In [None]:
# Data Manipulation
import numpy as np
import pandas as pd

# Visualization
import matplotlib.pyplot as plt
from matplotlib.pyplot import figure
import seaborn as sns
import matplotlib.dates as mdates
from sklearn.preprocessing import StandardScaler

# Machine Learning / Time Series
from scipy import stats
import statsmodels.api as sm
from factor_analyzer import FactorAnalyzer

# Snowflake & ETC
import datetime
import copy

In [None]:
df = pd.read_csv("dog_data_clean.csv", index_col= [0])
df = df.reset_index(drop=True)
df.head(2)

In [None]:
def remove_dup_set(input_list):
    result = []
    for ele in input_list:
        if ele not in result:
            result.append(ele)
    return result

In [None]:
corr_df = df.corr()

strong_neg_list = []
weak_neg_list = []
strong_pos_list = []
weak_pos_list = []

for col in corr_df.columns:
    strong_neg = np.where(corr_df[col] < -0.7)
    weak_neg = np.where((corr_df[col] >= -0.7) & (corr_df[col] < -0.4))
    strong_pos = np.where((corr_df[col] > 0.7) & (corr_df[col] != 1))
    weak_pos = np.where((corr_df[col] <= 0.7) & (corr_df[col] > 0.4))

    strong_neg_list_temp = list(corr_df.index[strong_neg])
    weak_neg_list_temp = list(corr_df.index[weak_neg])
    strong_pos_list_temp = list(corr_df.index[strong_pos])
    weak_pos_list_temp = list(corr_df.index[weak_pos])

    strong_neg_list_temp = [{ele,col} for ele in strong_neg_list_temp]
    weak_neg_list_temp = [ {ele,col} for ele in weak_neg_list_temp]
    strong_pos_list_temp = [{ele,col} for ele in strong_pos_list_temp]
    weak_pos_list_temp = [{ele,col} for ele in weak_pos_list_temp]
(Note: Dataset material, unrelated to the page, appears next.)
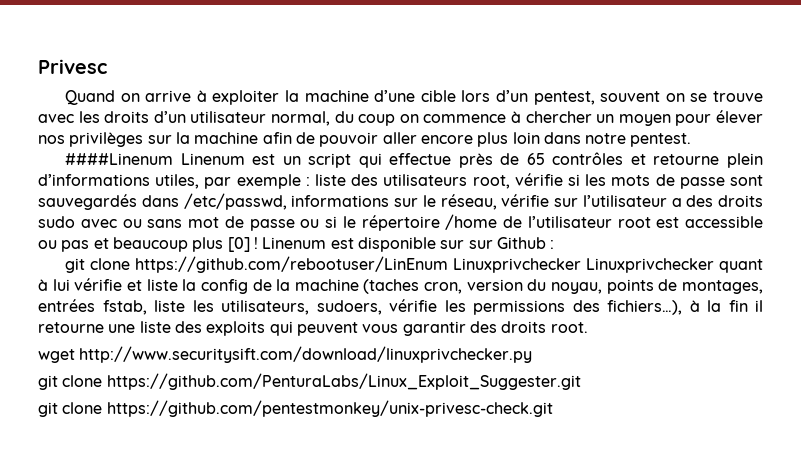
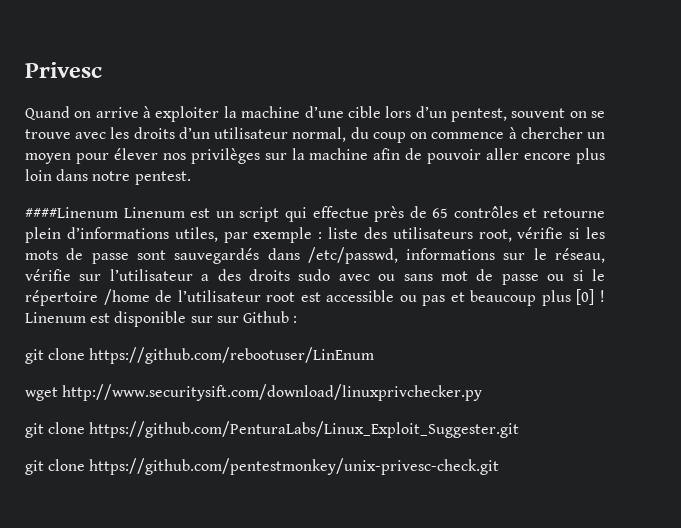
- git clone https://github.com/rebootuser/LinEnum Linuxprivchecker Linuxprivchecker quant à lui vérifie et liste la config de la machine (taches cron, version du noyau, points de montages, entrées fstab, liste les utilisateurs, sudoers, vérifie les permissions des fichiers…), à la fin il retourne une liste des exploits qui peuvent vous garantir des droits root.
+ git clone https://github.com/rebootuser/LinEnum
    strong_neg_list = strong_neg_list + strong_neg_list_temp
    weak_neg_list = weak_neg_list + weak_neg_list_temp
    strong_pos_list = strong_pos_list + strong_pos_list_temp
    weak_pos_list = weak_pos_list + weak_pos_list_temp

strong_neg_list  = remove_dup_set(strong_neg_list)
weak_neg_list = remove_dup_set(weak_neg_list)
strong_pos_list = remove_dup_set(strong_pos_list)
weak_pos_list = remove_dup_set(weak_pos_list)

In [None]:
# Let's focus on the one that are hightly correlated

# what can we observe from here
sns.set(font_scale=1.7)
fig, ax = plt.subplots(figsize=(20,20))  
sns.heatmap(df.corr(), ax=ax, annot = True, vmin = 0.4, vmax = 1)

high 0.7 ~
moderate 0.4 ~ 0.7
weak ~0.4

There are high correlation between weight and height
moderate correlation between
- weight & Doorling
- height & Drooling
- open to stranger & playfulness
- energy level & playfulness
- mental stimulation needs & playfullness
- mental stimulation needs & energy level

# Let's focus on the one that are hightly correlated

# what can we observe from here


In [None]:
# what can we observe from here
sns.set(font_scale=1.7)
fig, ax = plt.subplots(figsize=(20,20))  
sns.heatmap(df.corr(), ax=ax, annot = True, vmin = -1, vmax = -0.4)

In [None]:
df_factor = df.drop(['dog','color','marking','health','grooming','excercise','training','nutrition','Coat Type','Coat Length'],axis = 1)

In [None]:
df_factor.info()

In [None]:
for col in df_factor:
    df_factor[col] = (df_factor[col] - df_factor[col].mean()) / df_factor[col].std()

In [None]:
def get_idx(df,dog_name):
    return df[df['dog']== dog_name].index.to_list()[0]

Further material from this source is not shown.